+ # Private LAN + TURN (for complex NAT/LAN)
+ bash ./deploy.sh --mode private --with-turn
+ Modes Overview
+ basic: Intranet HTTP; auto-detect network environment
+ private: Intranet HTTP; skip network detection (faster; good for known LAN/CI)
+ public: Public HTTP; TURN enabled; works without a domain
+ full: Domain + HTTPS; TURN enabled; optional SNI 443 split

...

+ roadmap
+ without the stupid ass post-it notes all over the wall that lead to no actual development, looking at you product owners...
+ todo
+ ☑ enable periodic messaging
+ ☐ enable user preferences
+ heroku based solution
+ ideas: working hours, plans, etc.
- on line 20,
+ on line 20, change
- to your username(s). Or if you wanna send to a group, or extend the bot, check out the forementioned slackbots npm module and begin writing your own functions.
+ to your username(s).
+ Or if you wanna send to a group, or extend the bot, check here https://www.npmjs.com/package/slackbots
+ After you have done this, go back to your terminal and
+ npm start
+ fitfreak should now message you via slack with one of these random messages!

---

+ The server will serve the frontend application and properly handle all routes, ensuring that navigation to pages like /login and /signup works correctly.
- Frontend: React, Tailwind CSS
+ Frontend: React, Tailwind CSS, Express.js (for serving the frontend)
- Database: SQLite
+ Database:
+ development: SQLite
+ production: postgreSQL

- _Your instructions_: Taking the line with "(for complex NAT/LAN)" as the first and the line with "SNI 443 split" as the last, retype that stretch of the data above exactly, with no other lines.

- _Exercise response_:
+ # Private LAN + TURN (for complex NAT/LAN)
+ bash ./deploy.sh --mode private --with-turn
+ Modes Overview
+ basic: Intranet HTTP; auto-detect network environment
+ private: Intranet HTTP; skip network detection (faster; good for known LAN/CI)
+ public: Public HTTP; TURN enabled; works without a domain
+ full: Domain + HTTPS; TURN enabled; optional SNI 443 split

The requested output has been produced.